I used to always say that I didn’t have any role models. Instead, I just saw myself surrounded by people that I wanted to be nothing like. After watching the HBO Max documentary A Choice of Weapons: Inspired by Gordon Parks, I realized I’d finally found my role model. After 20 years of wondering who to look to as an example, I feel as though I’ve finally found someone who fits the position perfectly. It’s only fitting that this happened during Black History Month.
Before watching the doc A Choice of Weapons, named after Parks’ autobiography, I didn’t even know who Parks was. Now I know that he was many things including a groundbreaking photographer, writer, composer, activist, and filmmaker. I had seen photos and other works created by him but wasn’t aware that he was behind them. After watching this documentary, I found myself going down a rabbit hole searching for all of his images.
Parks was a creative spirit who worked as a journalist and photographer early in his career. It’s important to have people that look like you representing different job fields regardless of what they are. When I first got interested in journalism and photography, I had a difficult time finding women and people of color doing what I wanted to do. I know there are so many other kids of color out there looking at careers and being discouraged when they don’t see people that look like them. Parks was someone who was breaking apart the narratives plaguing society by using the thing he loved to help others and fight for what was right.
I want to create an impact on the world just as Parks did with his activism, writing and photography. He said that his camera was his weapon, and he used it for good and to help others, and I want to do the same. Like him, I want to be able to use my words and photos to reshape the way that things are seen by the world in order to evoke change.
“I chose my camera as a weapon against all the things I disliked about America–poverty, racism, discrimination.” -Gordon Parks
One of Parks’ most powerful photographs is “American Gothic” (1942) which features Ella Watson, a Black woman holding a mop in one hand with a broom in the other. This Black woman, widow, mother and grandmother, is captured in front of a U.S. flag in a country where she wasn’t represented, respected, or protected. This was one of the most powerful images I’d ever seen. All of Parks’ photos capture an insane amount of emotion but this one told a bigger story. His works were powerful when they were first published and continue to tell the stories of underrepresented groups.

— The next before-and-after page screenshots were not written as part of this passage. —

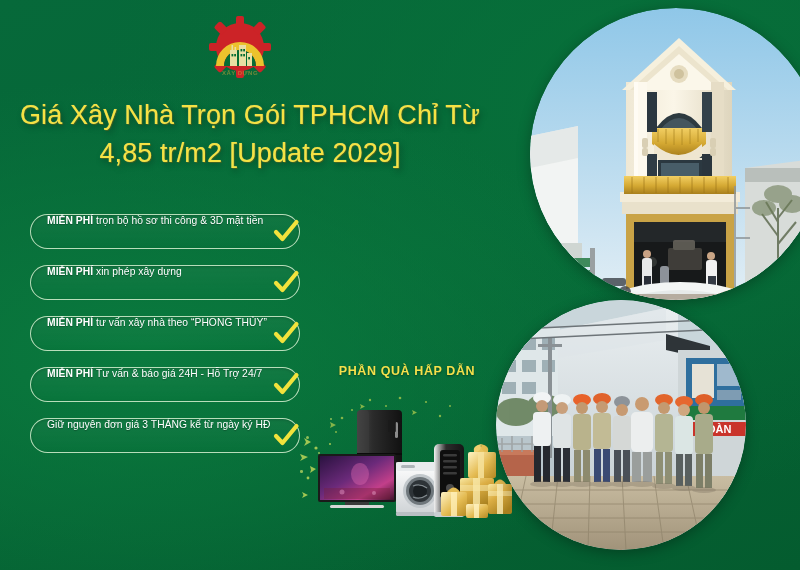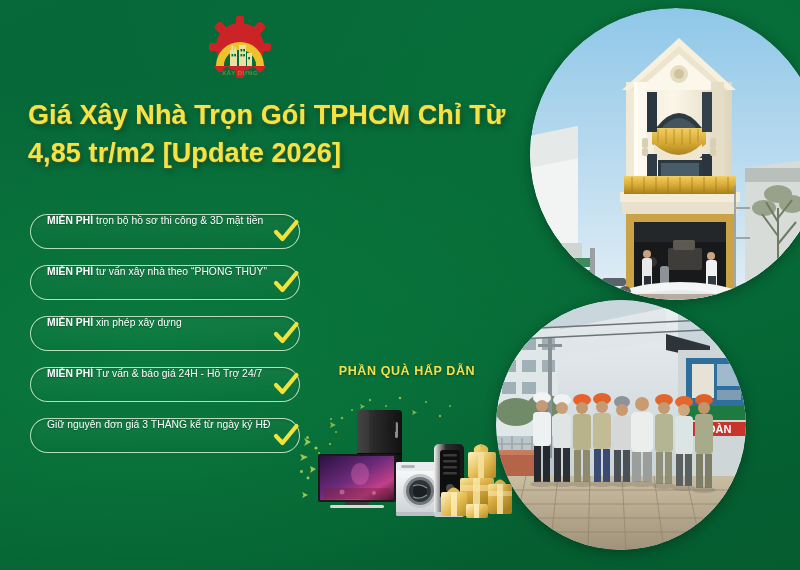--- a/index.html
+++ b/index.html
@@ -37,25 +37,25 @@
     letter-spacing: .5px;
     color: #c9a23a;
     opacity: .55;
     font-weight: bold;
     line-height: 7px;
   }
 
   
   .headline {
     position: absolute;
-    left: 28px; top: 96px;
+    left: 10px; top: 96px;
     width: 480px;
-    text-align: left;
+    text-align: center;
     color: #f5e243;
-    font-weight: bold;
+    font-weight: normal;
     font-size: 27px;
     line-height: 38px;
     letter-spacing: .1px;
     text-shadow:
       0 0 1px rgba(255,255,255,.35),
       1px 1px 0 rgba(120,90,0,.45),
       2px 3px 6px rgba(0,0,0,.35);
   }
   .headline .l1 { display: block; }
   .headline .l2 { display: block; }
@@ -184,45 +184,45 @@
           <rect x="57.2" y="40" width="1.8" height="2.4"></rect>
           <rect x="62.2" y="43" width="1.8" height="2.4"></rect>
         </g>
       </g>
     </svg>
     <div class="logo-caption">XÂY DỰNG</div>
   </div>
 
   <div class="headline">
     <span class="l1">Giá Xây Nhà Trọn Gói TPHCM Chỉ Từ</span>
-    <span class="l2">4,85 tr/m2 [Update 2026]</span>
+    <span class="l2">4,85 tr/m2 [Update 2029]</span>
   </div>
 
   <div class="pill-list">
 
     <div class="pill">
       <span class="pill-text"><b>MIỄN PHÍ</b><span> trọn bộ hồ sơ thi công &amp; 3D mặt tiền</span></span>
       <span class="check">
         <svg viewBox="0 0 30 30">
             <path d="M5 15 L11.5 22 L25.5 5" fill="none" stroke="#f2e23c" stroke-width="4.2" stroke-linecap="round" stroke-linejoin="round"></path>
           </svg>
       </span>
     </div>
 
     <div class="pill">
-      <span class="pill-text"><b>MIỄN PHÍ</b><span> tư vấn xây nhà theo “PHONG THỦY”</span></span>
+      <span class="pill-text"><b>MIỄN PHÍ</b><span> xin phép xây dựng</span></span>
       <span class="check">
         <svg viewBox="0 0 30 30">
             <path d="M5 15 L11.5 22 L25.5 5" fill="none" stroke="#f2e23c" stroke-width="4.2" stroke-linecap="round" stroke-linejoin="round"></path>
           </svg>
       </span>
     </div>
 
     <div class="pill">
-      <span class="pill-text"><b>MIỄN PHÍ</b><span> xin phép xây dựng</span></span>
+      <span class="pill-text"><b>MIỄN PHÍ</b><span> tư vấn xây nhà theo “PHONG THỦY”</span></span>
       <span class="check">
         <svg viewBox="0 0 30 30">
             <path d="M5 15 L11.5 22 L25.5 5" fill="none" stroke="#f2e23c" stroke-width="4.2" stroke-linecap="round" stroke-linejoin="round"></path>
           </svg>
       </span>
     </div>
 
 
     <div class="pill">
       <span class="pill-text"><b>MIỄN PHÍ</b><span> Tư vấn &amp; báo giá 24H - Hỗ Trợ 24/7</span></span>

Parks has inspired other Black photographers to pick up where he left off and continue to capture images that represent what this country actually looks like. One of those creatives featured in the doc is photographer, photojournalist, and activist Devin Allen. His photo titled “Baltimore Uprising” was featured on the cover of Time Magazine in 2015. The image featured a Black man running from a stampede of police officers during a Baltimore protest following the death of Freddie Gray at the hands of Baltimore police. The photo was published in black and white which gives it an old feel despite this event being fairly recent. It just shows that we haven’t come as far as we’d like to think.
“For the first time, I understand what Gordon was talking about, that the camera is a real weapon,” Allen said. “I realize how powerful I am with a camera in my hand.”
Overall, I’m glad to have been informed about Gordon Parks and all that he’s done in the arts, photography, activism, and journalism worlds. Influential figures like Parks should be more widely discussed and acknowledged for their immense efforts to improve the conditions that people of color are forced to live in. A Choice of Weapons: Inspired by Gordon Parks, was provided to True Star by Kunhardt Film Foundation and is a a co-production of Kunhardt Film Foundation and HBO. This documentary is currently available HBO Max. I highly recommend that you watch it.